* [Task to carry out]
Begin at the line that has "align-items: center ->", stop after the line that has "AGREE TO THE", and print exactly those lines from the records below, without any pictures.

* [Supplied material]
=== Begin Enclosure ===

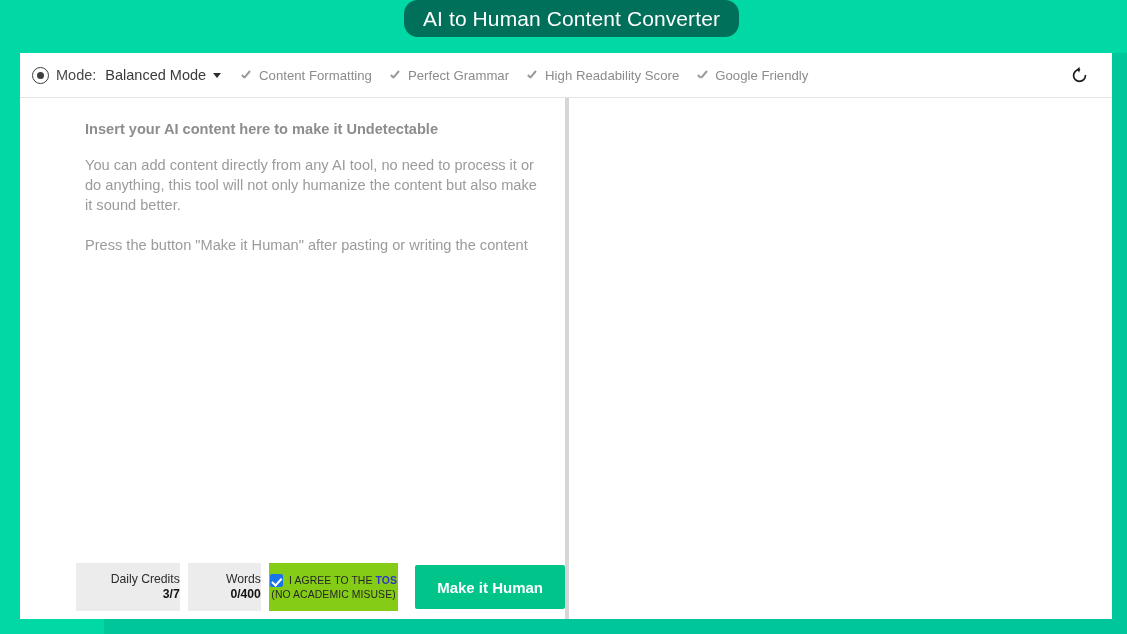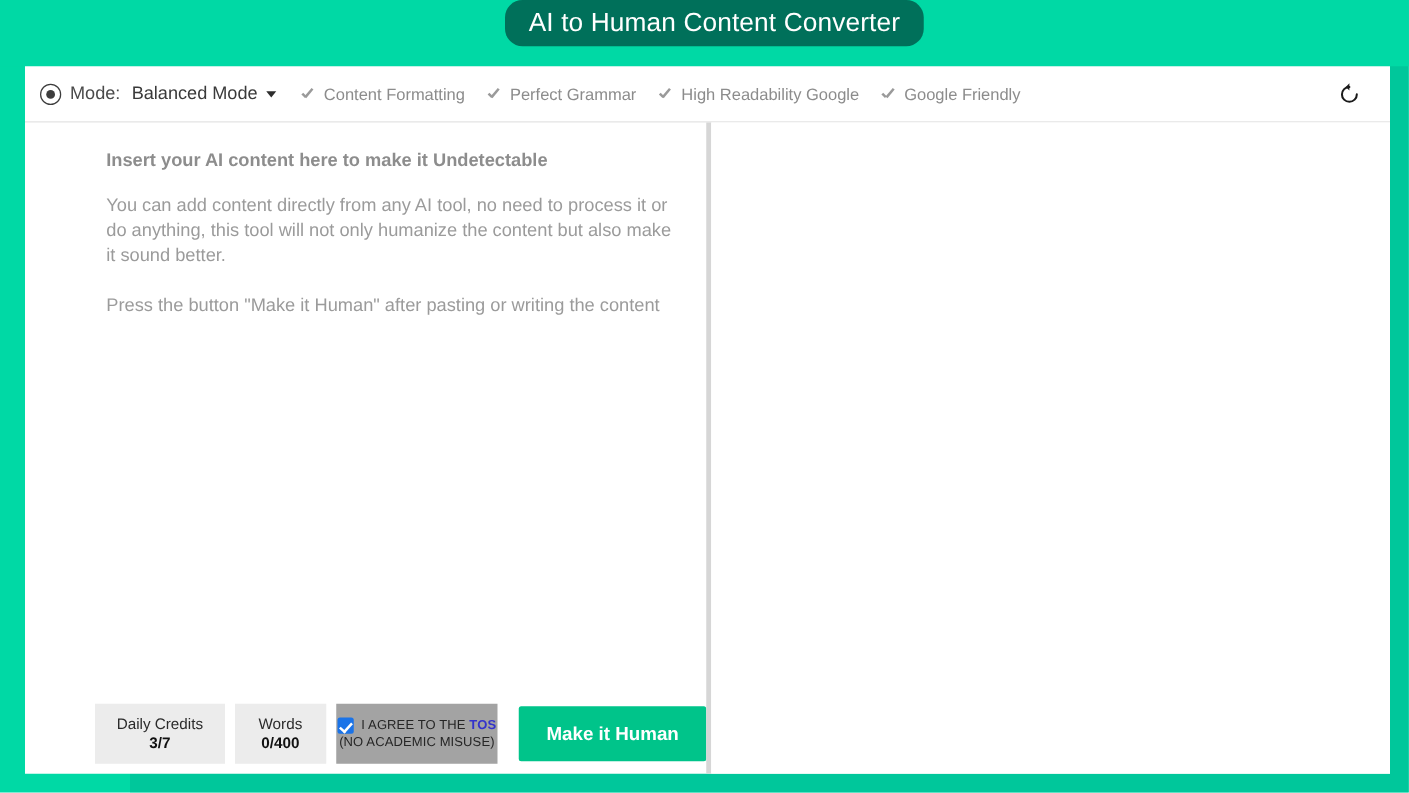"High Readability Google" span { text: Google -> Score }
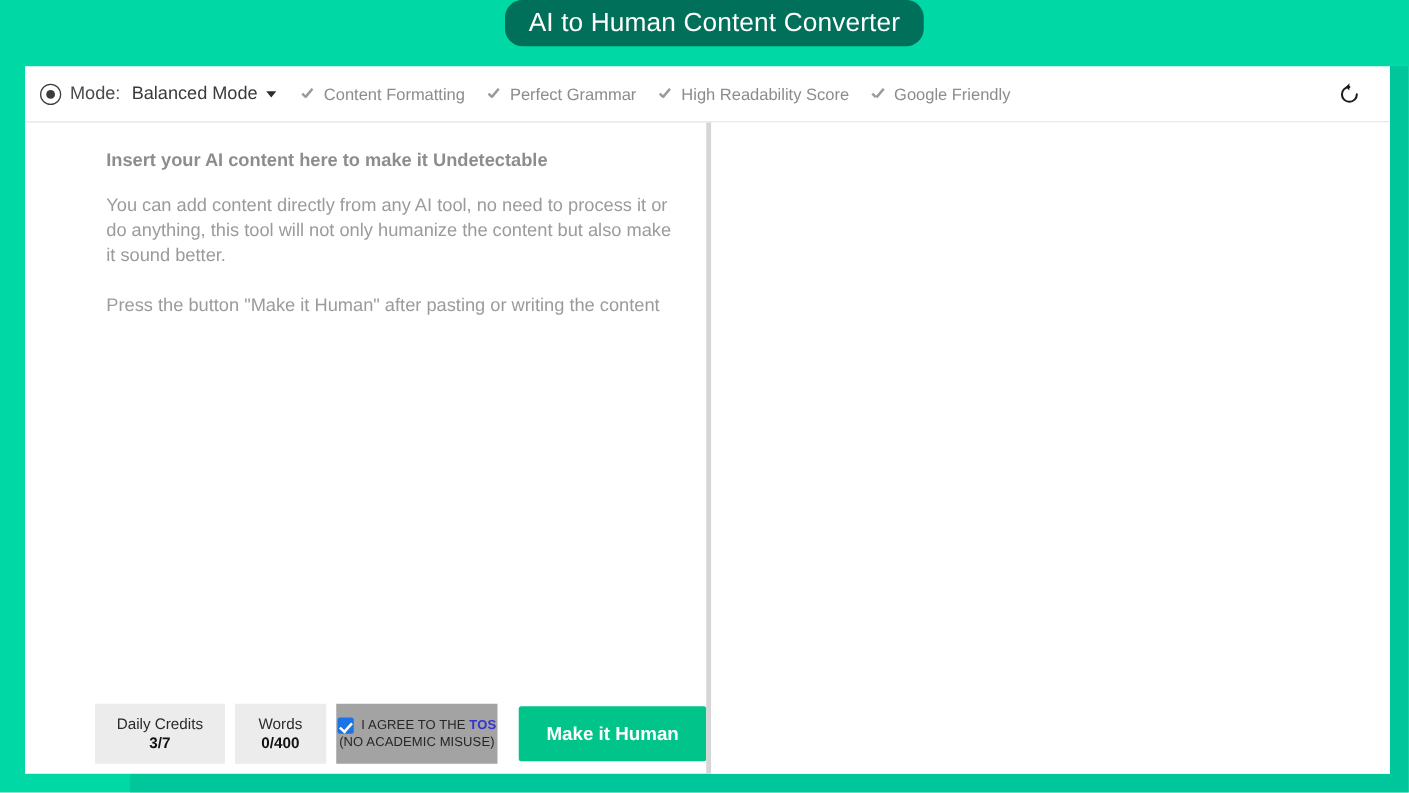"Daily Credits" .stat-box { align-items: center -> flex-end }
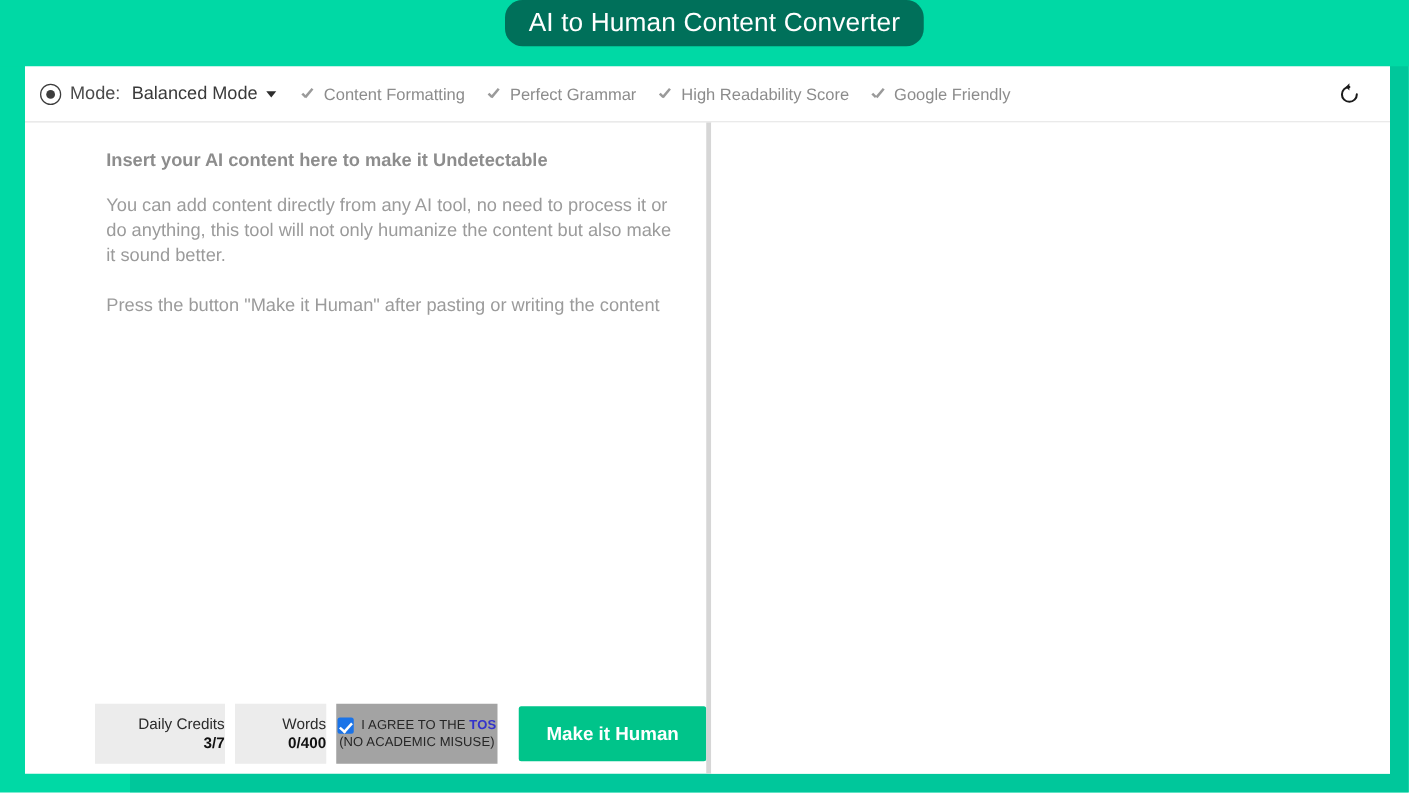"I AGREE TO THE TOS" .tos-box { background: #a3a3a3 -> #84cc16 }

=== End Enclosure ===
=== Begin Enclosure ===

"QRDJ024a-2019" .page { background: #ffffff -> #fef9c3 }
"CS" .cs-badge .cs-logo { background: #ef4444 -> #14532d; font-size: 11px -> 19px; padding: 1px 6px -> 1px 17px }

=== End Enclosure ===

* [Solved exercise]
"Daily Credits" .stat-box { align-items: center -> flex-end }
"I AGREE TO THE TOS" .tos-box { background: #a3a3a3 -> #84cc16 }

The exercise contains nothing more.